Unas y otras van muriendo en las orillas de la Historia sin que ninguna
pueda llenar las ansias de eternidad del hombre. Muchas no tenían más
finalidad que terminar con Cristo y su Iglesia; sin embargo, la Iglesia se
levanta siempre, lava sus heridas y sigue impertérrita su camino.
10 Uno de tus párrafos es
penoso, y te descalifica para toda discusión. No creo seas consciente pues
nos veríamos obligados a meterte en el grupo de los dogmáticos más
acérrimos de los que tu tanto depotricas. El vocabulario empleado tanto en
este como en otros de tus párrafos no es de recibo. Así cuando escribes:
“…contra los incultos y fanáticos redactores, traductores, seleccionadores
y remodeladores de ese nefando conjunto de libros que algunos
irreverentemente llaman "Sagradas Escrituras"…¿ Realmente pretendes buscar
la verdad o no quieres más que desahogar las bilis e imponer tus
criterios? Es muy corriente que entre las causas de los ataques a la
Iglesia se encuentre una vida desordenada , una vanidad enfermiza por
distinguirse o –sobre todo en los religiosos e intelectales - un punto de
soberbia, que pasa desapercibida. Ya se sabe: “La soberbia no muere hasta
un día despues del entierro”
11 Igual que tu no puedes
entender la conducta y las creencias de los creyentes cristianos , tendrás
que admitir que muchos cristianos sean incapaces de comprender las de los
agnósticos , ateos o simples no creyentes. Tachar esas creencias de
malévolas y dañinas son expresiones rancias que ningún intelectual de
verdad utiliza. Hay una diferencia: cuando el no creyente habla sobre los
creyentes más que aportar argumentos parece que intenta justificar sus
ideas o su falta de ideas ante los demás. Si no creen ¿ Por qué están todo
el día con el nombre de Dios y de la Iglesia en sus labios? No están
seguros . Sus “dogmas” del no, no,…conducen a una vida vacía; sin embargo,
la fe del religioso, la fe en Cristo infunde alegría, paz y una seguridad
ante la vida que ninguna filosofía o pseudo filosofía es capaz de aportar
al hombre.
12 Nadie se preocupa ni
toma hoy partido por los grandes hombres fallecidos: Séneca, Carlomagno,
Julio César, Colón, Napoleón, Marx u otro cualquiera. Están muertos. Pero
Cristo nó, ¡ Cristo está vivo!, y por eso se le odia o se le ama, no deja
a nadie indiferente . Tan vivo que muchos miles y cientos de miles le
entregan, desde hace dos mil años, su vida entera por seguir su camino.

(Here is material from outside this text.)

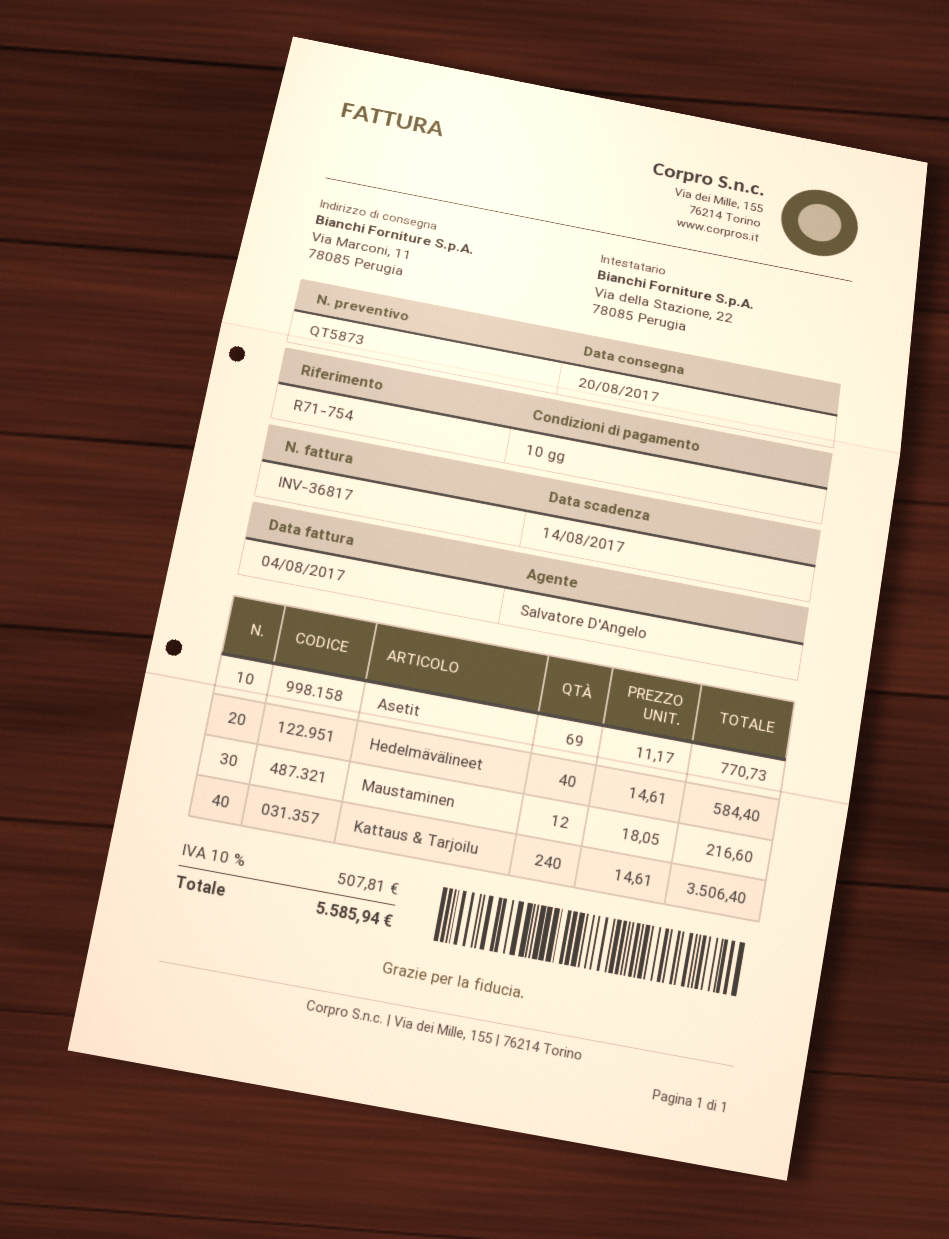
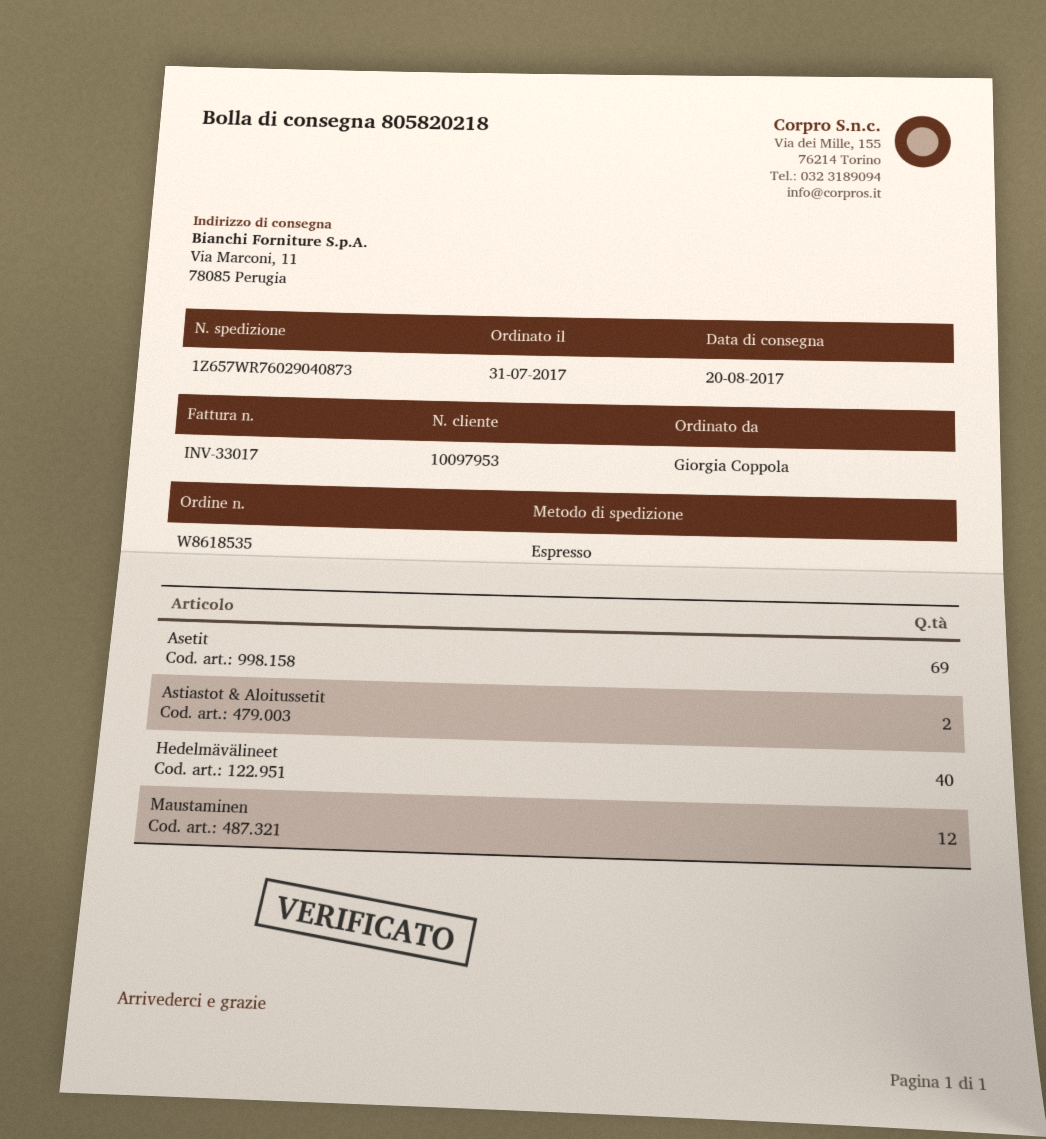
invoice number: INV-36817 -> INV-33017
Kattaus & Tarjoilu: 240 -> none
Astiastot & Aloitussetit: none -> 2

Aquellos pocos e incultos pescadores han creado el mayor imperio
espiritual del mundo, y ya dura más de dos milenios. No hizo más que nacer
y empezó a ser combatido. La guerra contra Cristo no ha terminado ni
terminará hasta el fin del mundo. El resultado es conocido: Jesús dijo a
sus apóstoles, a nosotros : “…Me ha sido dado todo poder en el cielo y en
la tierra; id y enseñad a todas las gentes bautizándolas en el nombre del
Padre….enseñándoles a observar todo cuanto yo os he mandado. Yo estaré con
vosotros siempre hasta la consumación del mundo” . En esta guerra es mejor
pensar seriamente de que parte está uno
13 Cristo murió por todos
por los que le aman y por los que le odian. Nos reveló que es nuestro
padre y que todos somos hermanos. ( ¿En qué filosofía o religión hay nada
parecido? ) Como todo padre nos marca unas reglas de conducta (moral) para
tratarle a El y a sus hijos. Como todo padre si le obedecemos o no, nos
premia o castiga. La moral, como las reglas de buena educación son en gran
parte arbitrarias; pero una vez que se elige una, no podemos saltarnos sus
reglas sin pagar un alto precio. Por ello, como católico, yo tengo una
obligación: amar a todos mis hermanos y rezar por ellos. En mis oraciones
también te incluyo a ti.
También yo deseo, de todo
corazón, que estas notas “puedan ayudar a liberarte de tanta superstición
dañina y/o malévola”. Con los saludos más afectuosos.